Friday 21 June 2013

IPO releases new draft exceptions for data analysis, education, research, libraries and archives

Following HM Government announcement in December last (on which see Ben's report here), a couple of weeks ago the UK Intellectual Property Office (IPO) published the first pieces of draft secondary legislation for technical review on private copying, parody, quotation and public administration. 

Confused by this changeable weather?
You're not the only one!
Probably to celebrate the arrival of summer [average summery temperature in South-East England: 16°C], today the UK IPO has released further pieces of draft legislation for technical review. These concern data analysis for non-commercial research, amendments to exceptions for education, and amendments to exceptions for research, libraries and archives. 

The IPO welcomes answers to the questions posed in each document and any specific drafting suggestions by 2 August 2013.
Comments can be submitted by email ( or - for vintage lovers - by post to:

Intellectual Property Office
Concept House
Cardiff Road
South Wales
NP10 8QQ
United Kingdom

The IPO will also be holding a series of open meetings in the week commencing 22 July 2013 to give an opportunity for discussion of the drafts. Numbers will be limited so you are advised to book your place by emailing 

1 comment:

Howard Knopf said...

Too bad, so sad that your IPO has rejected the much more enlightened "large and liberal" approach of the Supreme Court of Canada and Canada's Parliament.
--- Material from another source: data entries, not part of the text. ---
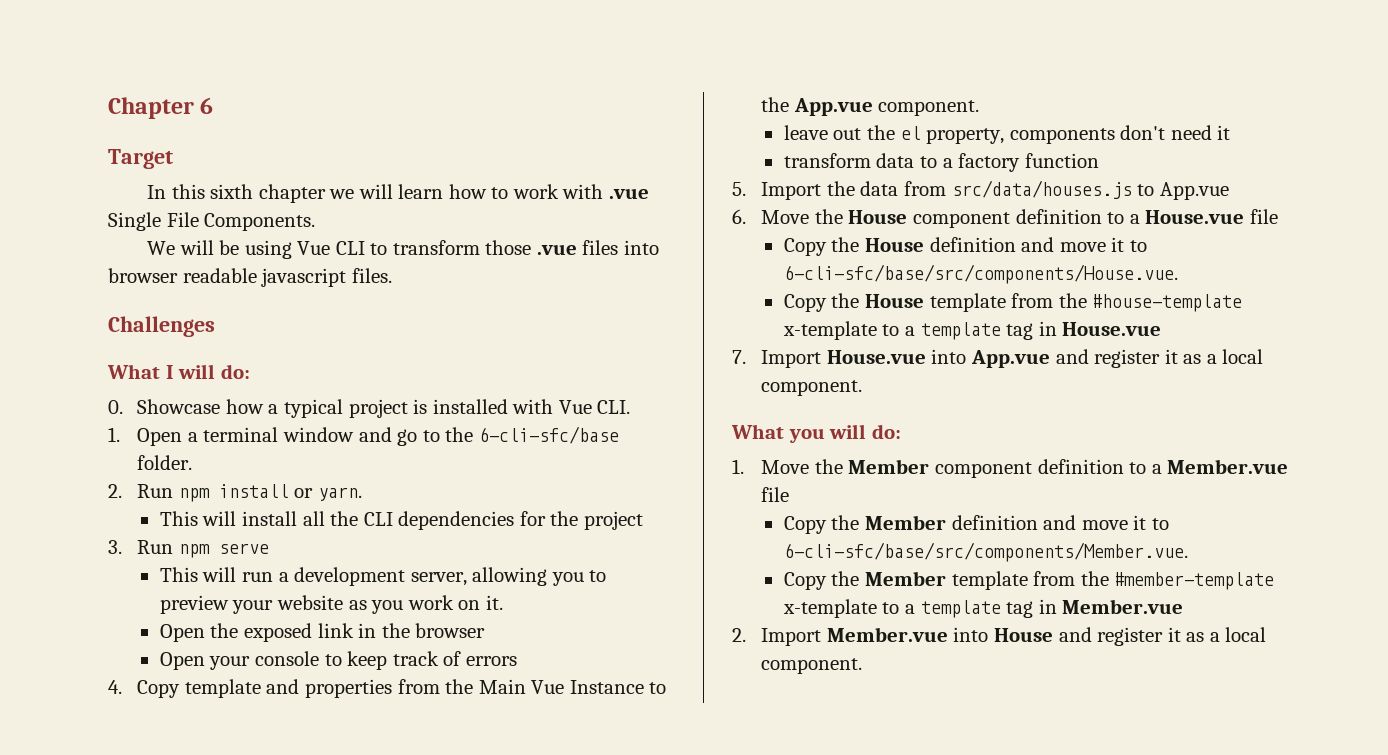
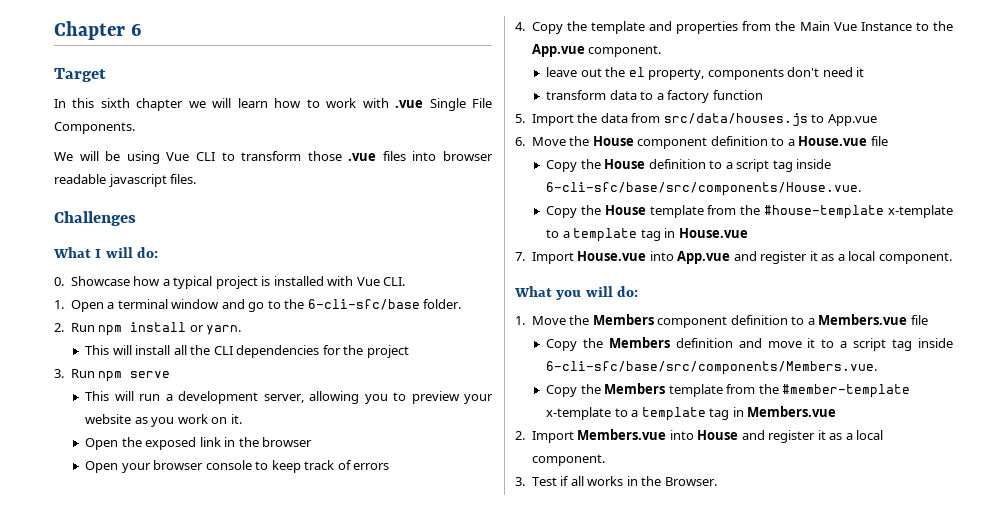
(251, 663) none -> [153,460,204,470] browser
(181, 689) none -> [566,21,587,31] the
[1021,237,1147,252] and move it to -> [709,159,832,172] to a script tag inside
[848,459,1289,478] [761,487,790,502] [783,515,1169,534] [783,542,1188,562] [783,571,947,590] Member component definition to a Member.vue file // Copy the Member definition and move it to 6-cli-sfc/base/src/components/Member.vue. // Copy the Member -> [592,314,928,328] [546,337,954,351] [546,361,878,375] [546,383,666,397] Members component definition to a Members.vue file // Copy the Members definition and move it to a script tag inside 6-cli-sfc/base/src/components/Members.vue. // Copy the Members
[1062,599,1184,614] Member.vue -> [747,406,837,417] Members.vue
[826,627,948,642] Member.vue -> [577,429,667,440] Members.vue
(863, 666) none -> [515,476,717,486] // 3. Test if all works in the Browser.

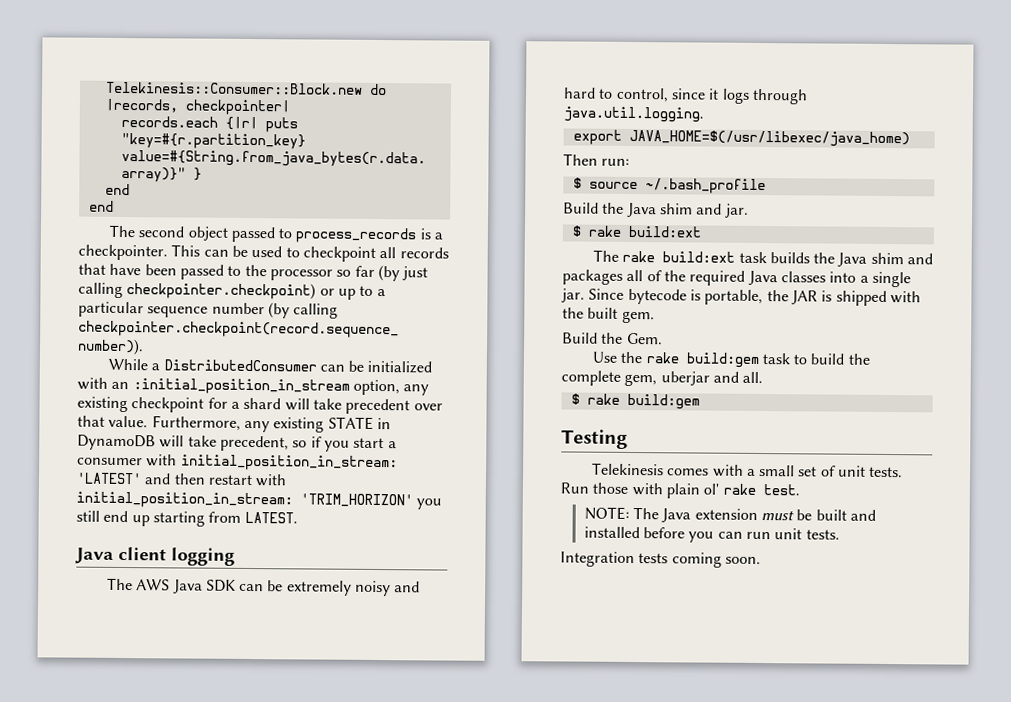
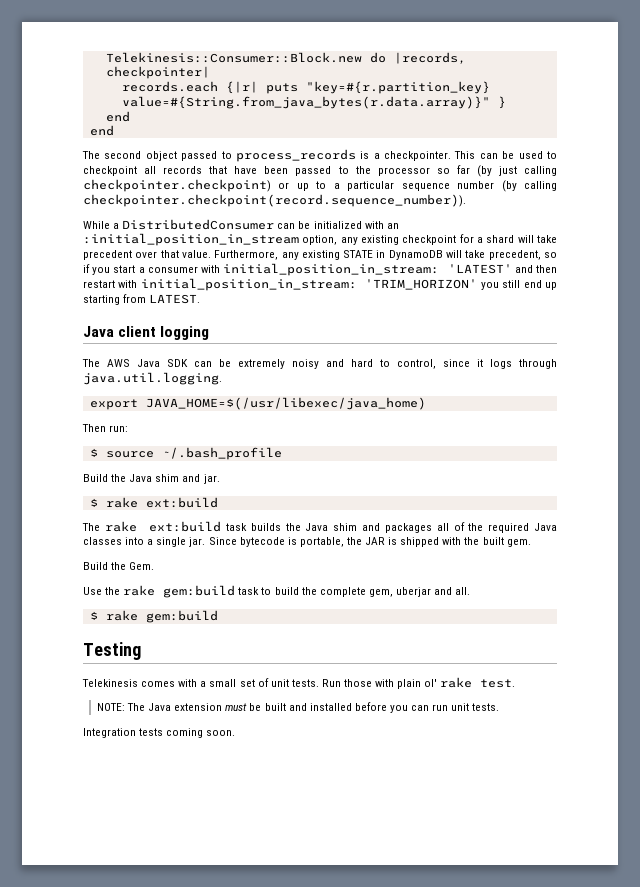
[627,225,701,238] build:ext -> [145,497,218,508] ext:build
[662,251,736,263] build:ext -> [149,521,222,532] ext:build
[685,352,759,368] build:gem -> [163,585,236,598] gem:build
[626,393,700,410] build:gem -> [145,610,218,623] gem:build

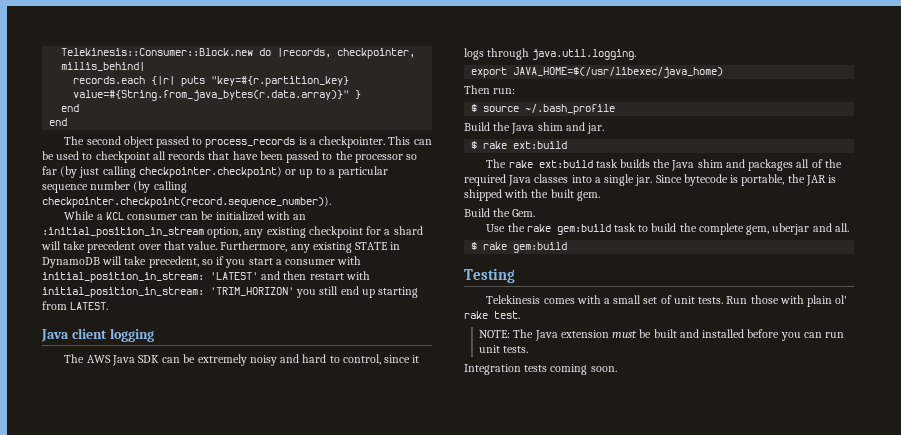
[105,66,210,79] checkpointer| -> [337,48,416,59] [61,62,146,71] checkpointer, millis_behind|
[122,219,275,230] DistributedConsumer -> [105,212,177,220] KCL consumer

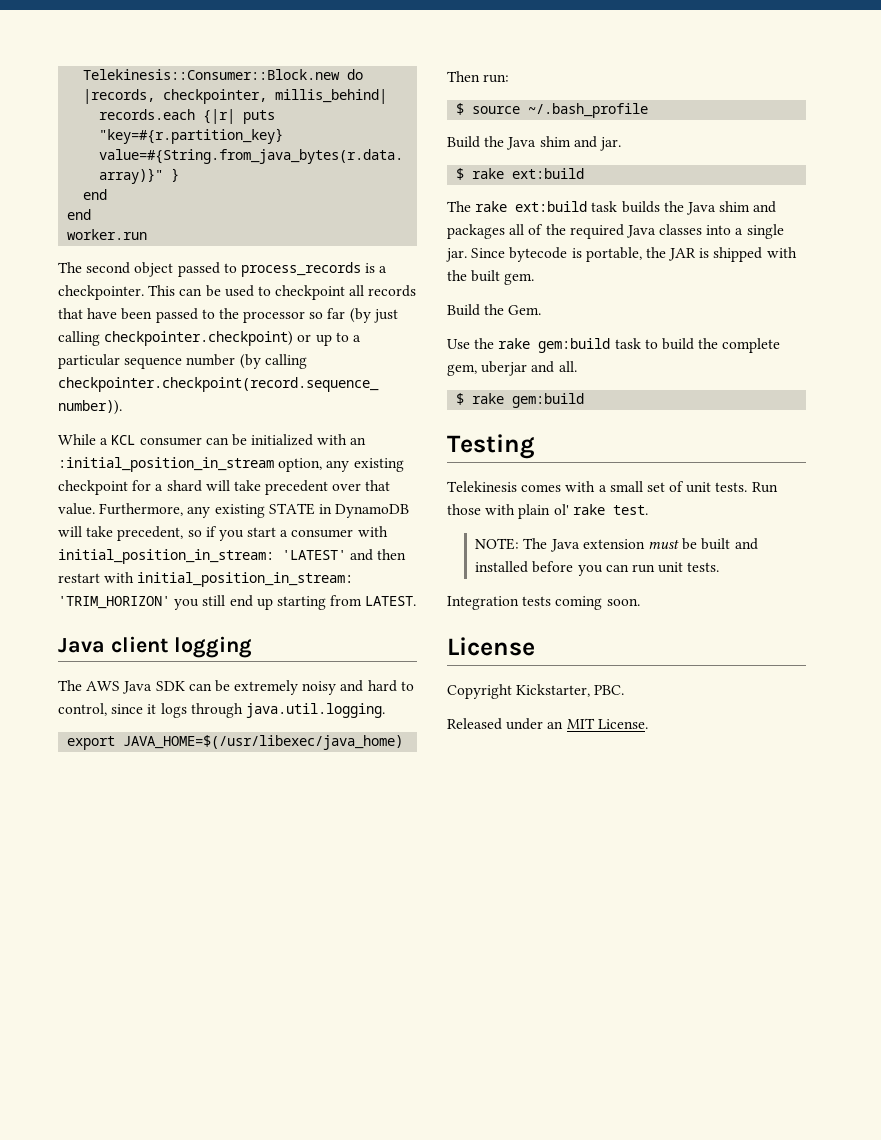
(68, 122) none -> [67,229,148,240] // worker.run
(617, 369) none -> [447,637,535,656] [447,684,625,699] [447,718,648,730] // License // Copyright Kickstarter, PBC. // Released under an MIT License.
All you need to do is put in the words "education, parody or satire" and you're well on the way to a modern approach to "fair dealing".

Canada's s. 29 now reads "Fair dealing for the purpose of research, private study, education, parody or satire does not infringe copyright."

Canada's Supreme Court has made it crystal clear that these fair dealing rights are "users' right", that they are "always available", that they must be given a "large and liberal" interpretation and "must not be interpreted restrictively" and that there is no need to look at nit-picky specific exceptions if the overall fair dealing provision fits.

Good luck. It looks as if you will need it.